Nichebench Released to Benchmark AI Models on Drupal 10/11 Code and Knowledge
Sergiu Nagailic, Co-founder and CTO of HumanFace Tech has released Nichebench, a benchmarking framework designed to evaluate how well large language models (LLMs) understand and generate Drupal 10/11 code. The tool assesses both factual knowledge and practical coding ability—key metrics for fine-tuning AI models tailored to Drupal’s evolving ecosystem.
Unlike generic benchmarks, Nichebench focuses on niche, domain-specific tasks. It runs two evaluation tracks: quiz-based knowledge tests using multiple-choice questions and code generation tasks that require models to produce Drupal implementation code. Each result is assessed using a GPT-5-based LLM-as-a-Judge setup via DeepEval, allowing for scalable and consistent evaluation.

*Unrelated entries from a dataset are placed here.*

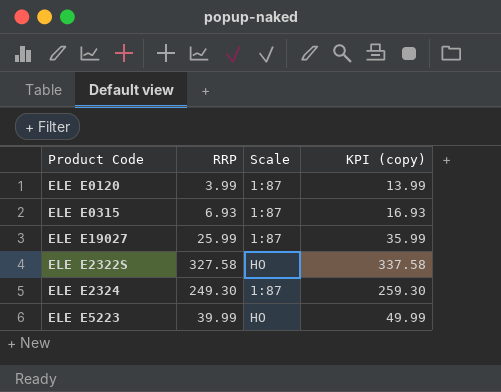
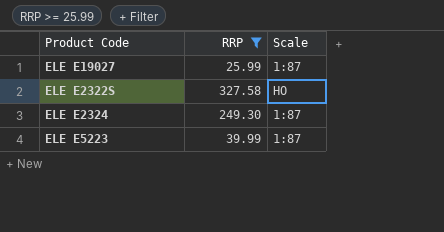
filter: none -> RRP >= 25.99
column KPI (copy) | formula: [RRP] + 10 -> none
ELE E5223 | Scale: HO -> 1:87

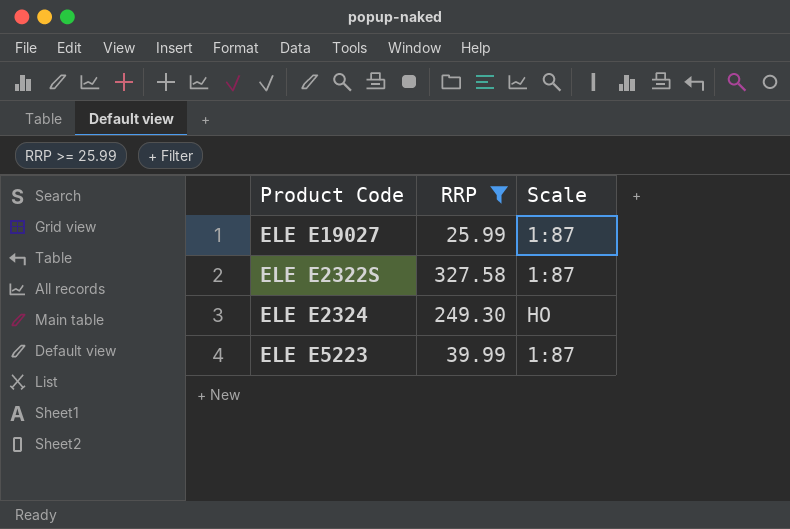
ELE E2322S | Scale: HO -> 1:87
ELE E2324 | Scale: 1:87 -> HO

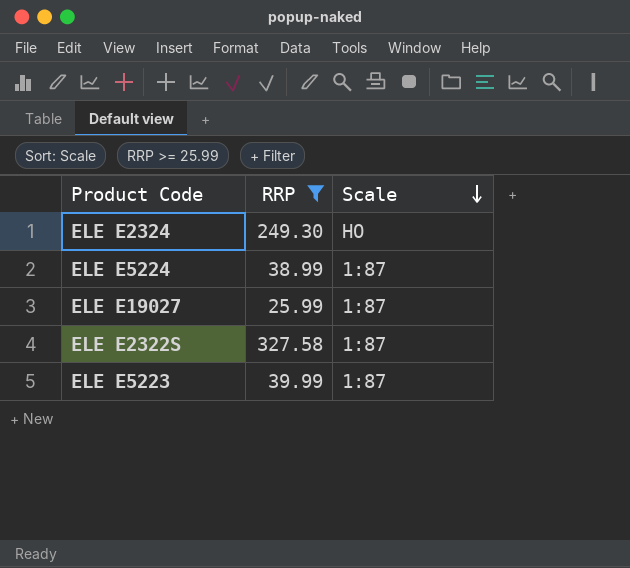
row order: none -> Scale descending
row ELE E5224: none -> 38.99 | 1:87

Initial findings show promising accuracy from some open models on the quiz track, including GPT-OSS-120B (90%), Phi-4 (14B) (88%), and Qwen3-Coder (86%). However, the code generation tests revealed a much larger performance gap. GPT-5 achieved 75% accuracy, while top open models like GPT-OSS-120B peaked at 40%. Most open models struggled with structured data output in JSON or YAML—a known weakness in smaller architectures.
Based on the results, Nagailic is now preparing to fine-tune a dedicated Drupal-specific LLM starting with high-performing open models like GPT-OSS-20B and Qwen3-Coder-30B-A3B. The goal is to create an open-weight LLM optimized for modern Drupal practices, capable of supporting real-world development tasks such as module creation, architecture advice, and implementation support.
The benchmark's test cases and datasets are not public to prevent contamination in future training datasets, but contributors may request access via the project’s GitHub repository. A companion explainer video is also available on YouTube.